Context Awared Template Matching (CATM) for Cryo-ET data analysis

CATM version 0.1

DOI

Introduction

This software is designed for the assign the models in crowded cryo-ET tomograms. The main point is to use the pre-picked coordinates from the other software as input, and calculate the cross-correlation coefficients (CCCs) with the templates provided. The software then use these information and combine the geometric restrict between the models to archive high accurate assignments. It involved with a clash resolver (CRer) module to optimize the pose between the models.

Installation

python version at least 3.5 is required, create a separated environment if you want.

  1. Creat a new vitual enviroment (optional)
conda create -n catm python 
  1. Download the package from gitlab and change directory to the CATM folder
git clone https://git.biohpc.swmed.edu/s194231/cryo-catm.git
cd cryo-catm
  1. Install the package, if you want to build your own code activiely, add -dev option
pip install .
  1. Test the installation
cd test
catm #run the main program

Usage

  • There are three different modes the program currently supported, "guilded-TM-CRer", "guilded-localTM-CRer", "traditional TM"

1. Prepare your data, required files are:

  • a tomogram file, usually produced by back-projection and the low-pass filtered, in mrc format
  • a list of candidate particles from deep-learning based pickers, manual picking or others, support csv, coord, star formats
  • a 3D ctf model from Warp or relion (optional), if not provide, the missing wedge info show be given
  • one or a few templates files, the templates need to be in a cubic volume for now
  • corresponding mask files for each templates (optional), need to be the same dimensions as the templates if provided.
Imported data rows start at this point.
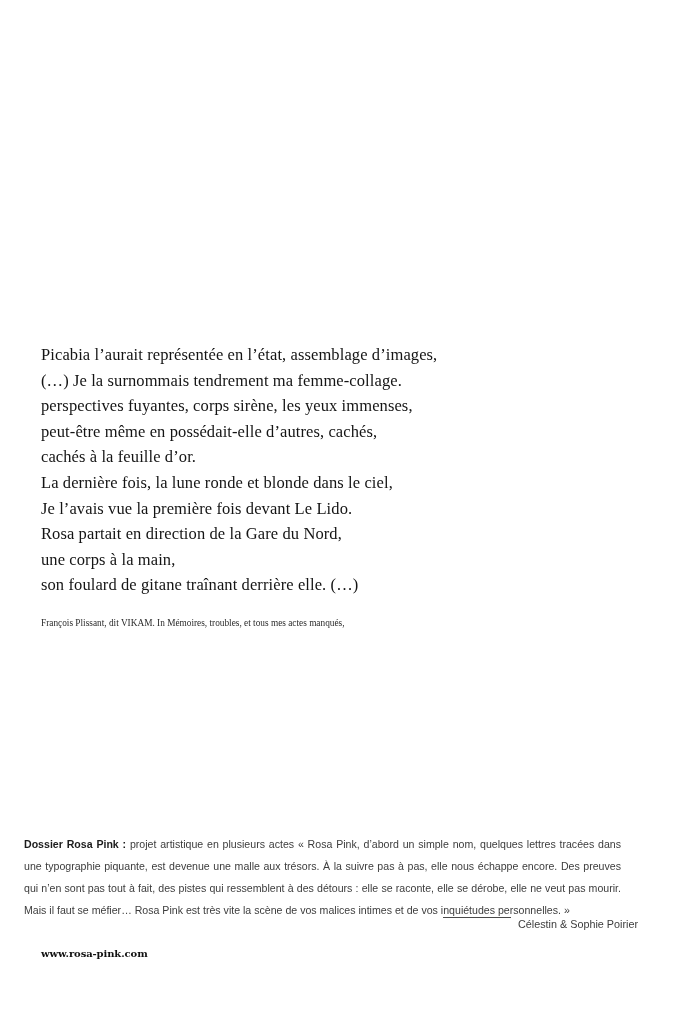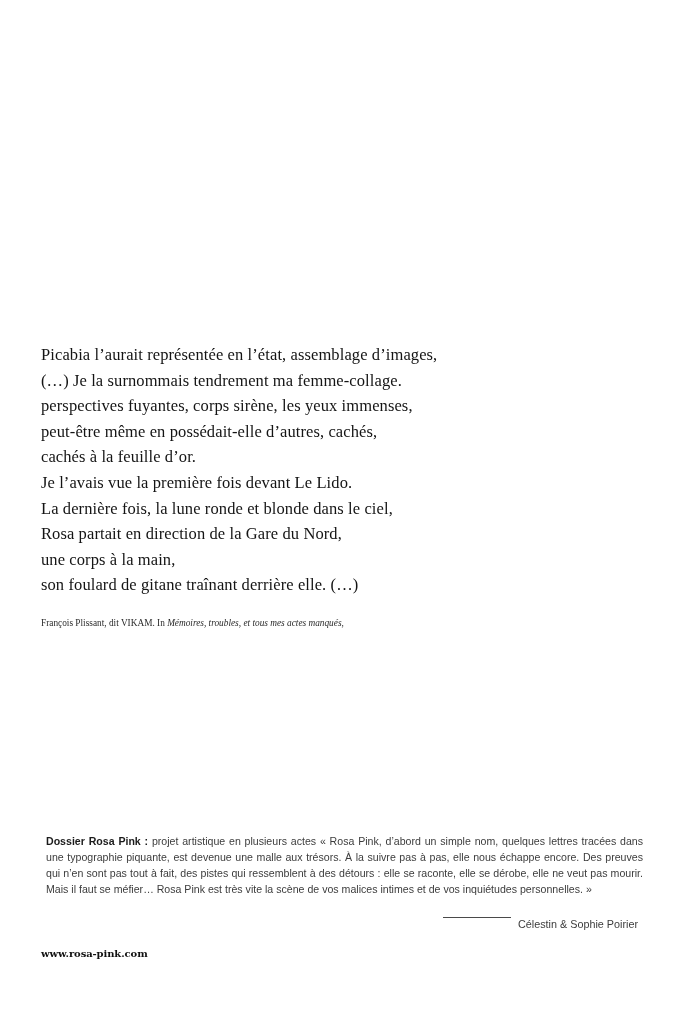--- a/index.html
+++ b/index.html
@@ -119,8 +119,8 @@
     <div class="poem-line">perspectives fuyantes, corps sirène, les yeux immenses,</div>
     <div class="poem-line">peut-être même en possédait-elle d’autres, cachés,</div>
     <div class="poem-line">cachés à la feuille d’or.</div>
+    <div class="poem-line">La dernière fois, la lune ronde et blonde dans le ciel,</div>
     <div class="poem-line">Je l’avais vue la première fois devant Le Lido.</div>
-    <div class="poem-line">La dernière fois, la lune ronde et blonde dans le ciel,</div>
     <div class="poem-line">Rosa partait en direction de la Gare du Nord,</div>
     <div class="poem-line">une corps à la main,</div>
     <div class="poem-line">son foulard de gitane traînant derrière elle. (…)</div>

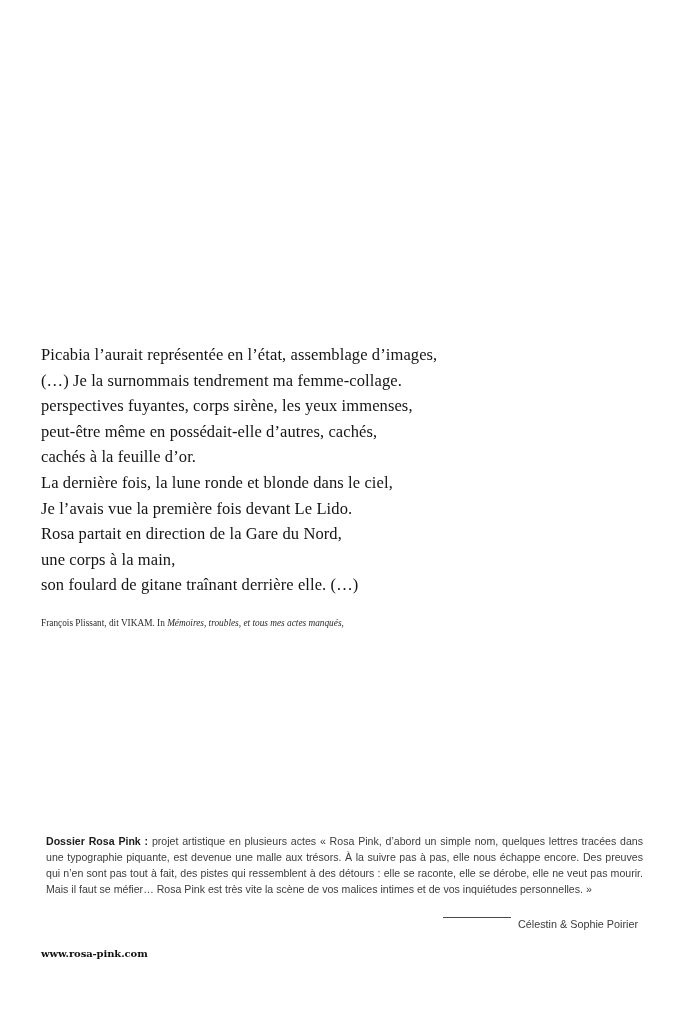--- a/index.html
+++ b/index.html
@@ -52,7 +52,6 @@
     white-space: pre-wrap;
   }
   .source-line .title {
-    font-style: italic;
   }
 
   

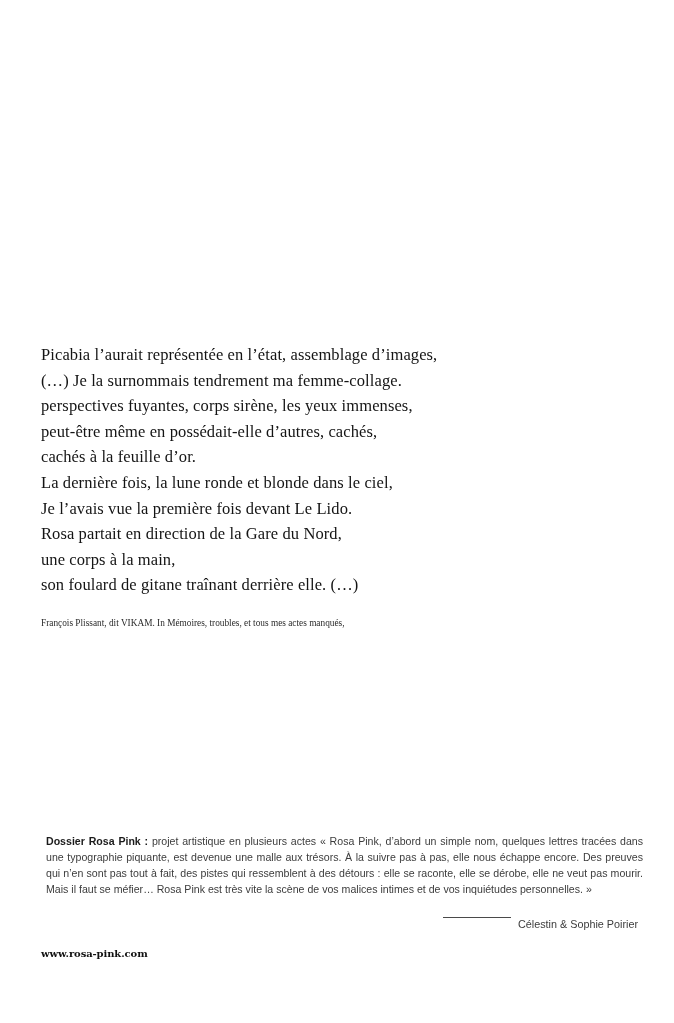--- a/index.html
+++ b/index.html
@@ -57,12 +57,12 @@
   
   .dossier {
     position: absolute;
-    left: 46px;
+    left: 24px;
     top: 833px;
     width: 597px;
     font-family: "Liberation Sans", sans-serif;
     font-size: 10.6px;
-    line-height: 16px;
+    line-height: 22px;
     color: #3c3c3c;
     text-align: justify;
     text-justify: inter-word;

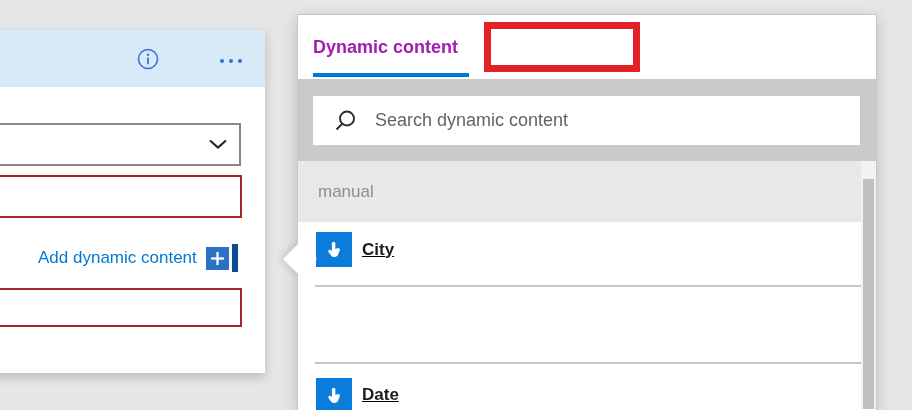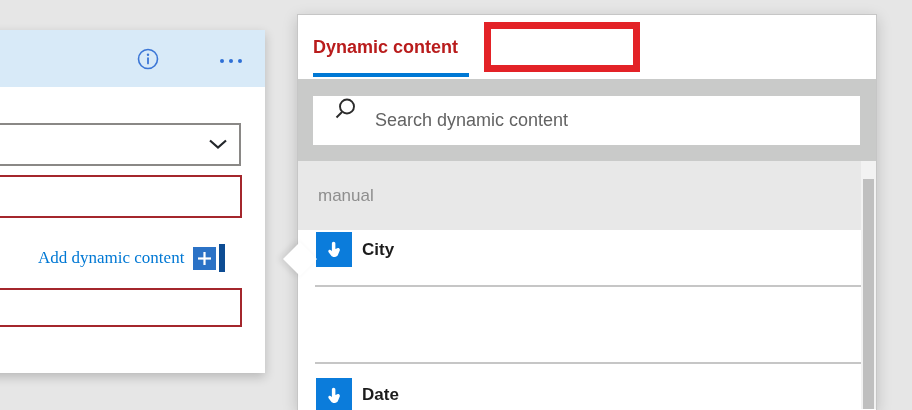--- a/index.html
+++ b/index.html
@@ -40,7 +40,7 @@
            box-shadow:0 4px 14px rgba(0,0,0,.18); z-index:5; }
   .tabs { position:absolute; left:0; top:0; width:578px; height:64px; background:#fff; }
   .tab { position:absolute; top:0; height:64px; display:flex; align-items:center;
-         font-size:18px; color:#b91c1c; cursor:pointer; }
+         font-size:18px; color:#a21caf; cursor:pointer; }
   .tab.active { left:15px; font-weight:700; }
   .tab.inactive { left:210px; font-weight:400; }
   .tab-underline { position:absolute; left:15px; top:58px; width:156px; height:4px; background:#0078d4; }

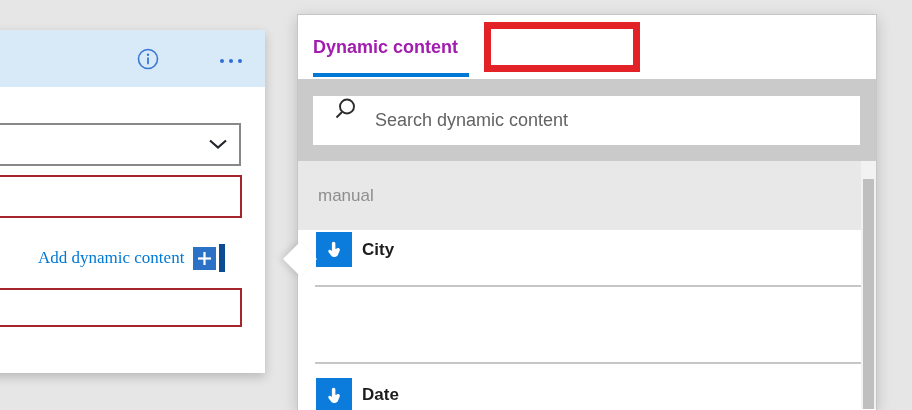--- a/index.html
+++ b/index.html
@@ -49,7 +49,7 @@
 
   .search-band { position:absolute; left:0; top:64px; width:578px; height:82px; background:#c9cac9; }
   .search-box { position:absolute; left:15px; top:81px; width:547px; height:49px; background:#fff;
-                display:flex; }
+                display:flex; align-items:center; }
   .search-box svg { margin-left:20px; flex:0 0 auto; }
   .search-input { border:none; outline:none; flex:1; height:100%; margin-left:16px;
                   font:18px "Liberation Sans",sans-serif; color:#333; background:transparent; }

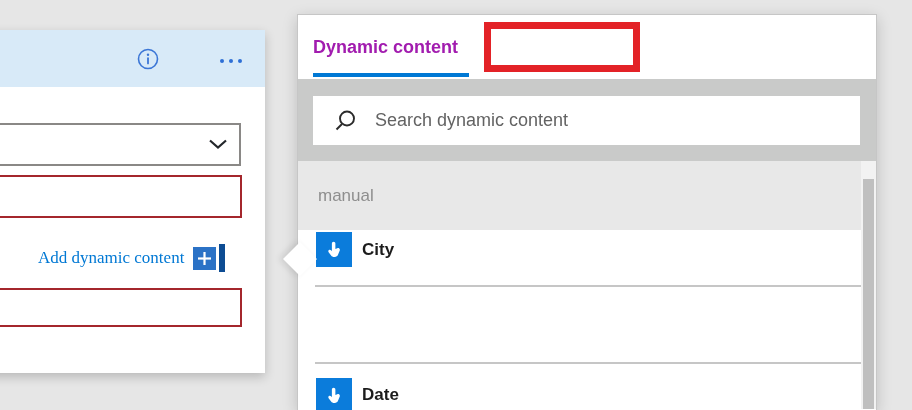--- a/index.html
+++ b/index.html
@@ -55,7 +55,7 @@
                   font:18px "Liberation Sans",sans-serif; color:#333; background:transparent; }
   .search-input::placeholder { color:#636363; opacity:1; }
 
-  .section-band { position:absolute; left:0; top:146px; width:564px; height:69px; background:#e8e8e8;
+  .section-band { position:absolute; left:0; top:146px; width:564px; height:61px; background:#e8e8e8;
                   display:flex; align-items:center; }
   .section-band span { margin-left:20px; font-size:17px; color:#8e8e8e; }
 

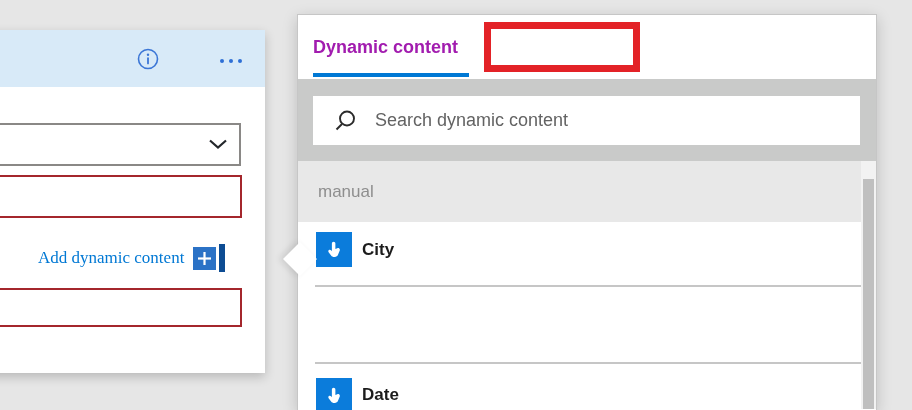--- a/index.html
+++ b/index.html
@@ -25,7 +25,7 @@
   .red-input.two { top:258px; height:39px; }
 
   .adc-row { position:absolute; left:68px; top:212px; height:32px; display:flex; align-items:center; }
-  .adc-link { color:#0078d4; font-size:17px; cursor:pointer;font-family:Liberation Serif, serif; }
+  .adc-link { color:#0078d4; font-size:17px; cursor:pointer; }
   .adc-plus { width:23px; height:23px; background:#2b72c6; margin-left:9px; display:flex;
               align-items:center; justify-content:center; cursor:pointer; }
   .adc-bar { width:6px; height:28px; background:#0d4c93; margin-left:3px; }

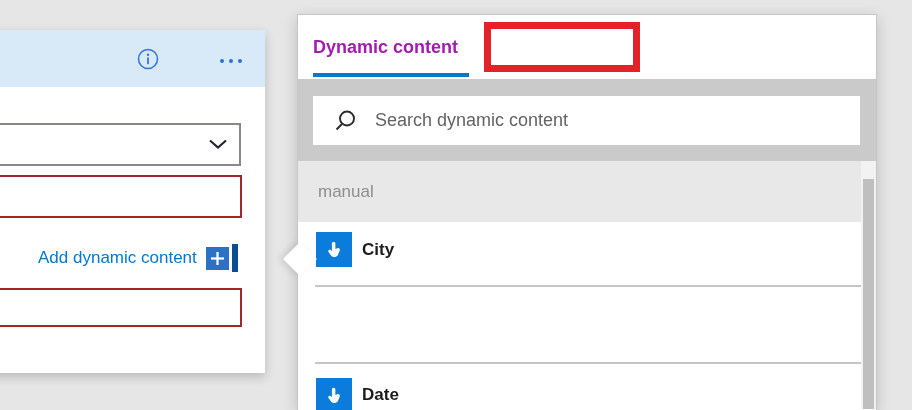--- a/index.html
+++ b/index.html
@@ -59,7 +59,7 @@
                   display:flex; align-items:center; }
   .section-band span { margin-left:20px; font-size:17px; color:#8e8e8e; }
 
-  .item { position:absolute; left:18px; display:flex; align-items:center; cursor:pointer; }
+  .item { position:absolute; left:18px; display:flex; align-items:center; cursor:pointer;text-decoration:underline; }
   .item-icon { width:36px; height:35px; background:#0b7cdb; display:flex;
                align-items:center; justify-content:center; flex:0 0 auto; }
   .item-label { margin-left:10px; font-size:17px; font-weight:700; color:#1c1c1c; }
If not provided, a tight mask will be generated according (recommended)

2. Determine the counter level for template matching and clash resolver

  • run the counter_level_check.py file for your template, this only need to be done once for your similar dataset ''' python counter_level_check.py path_to_template.mrc [ctf_model or missing wedge info] '''
  • check the counter level in Chimera/ChimeraX and choose the level with least artifact

3. copy the config.py file to your work dir, and adjust the parameters for your run,the key paremeters

  • There are three different modes the program currently supported, "Context",

4. run the program in the work dir and analysis the result

CATM

The program will write the final results with csv, coord and star format, a back-mapped tomogram will also be generated.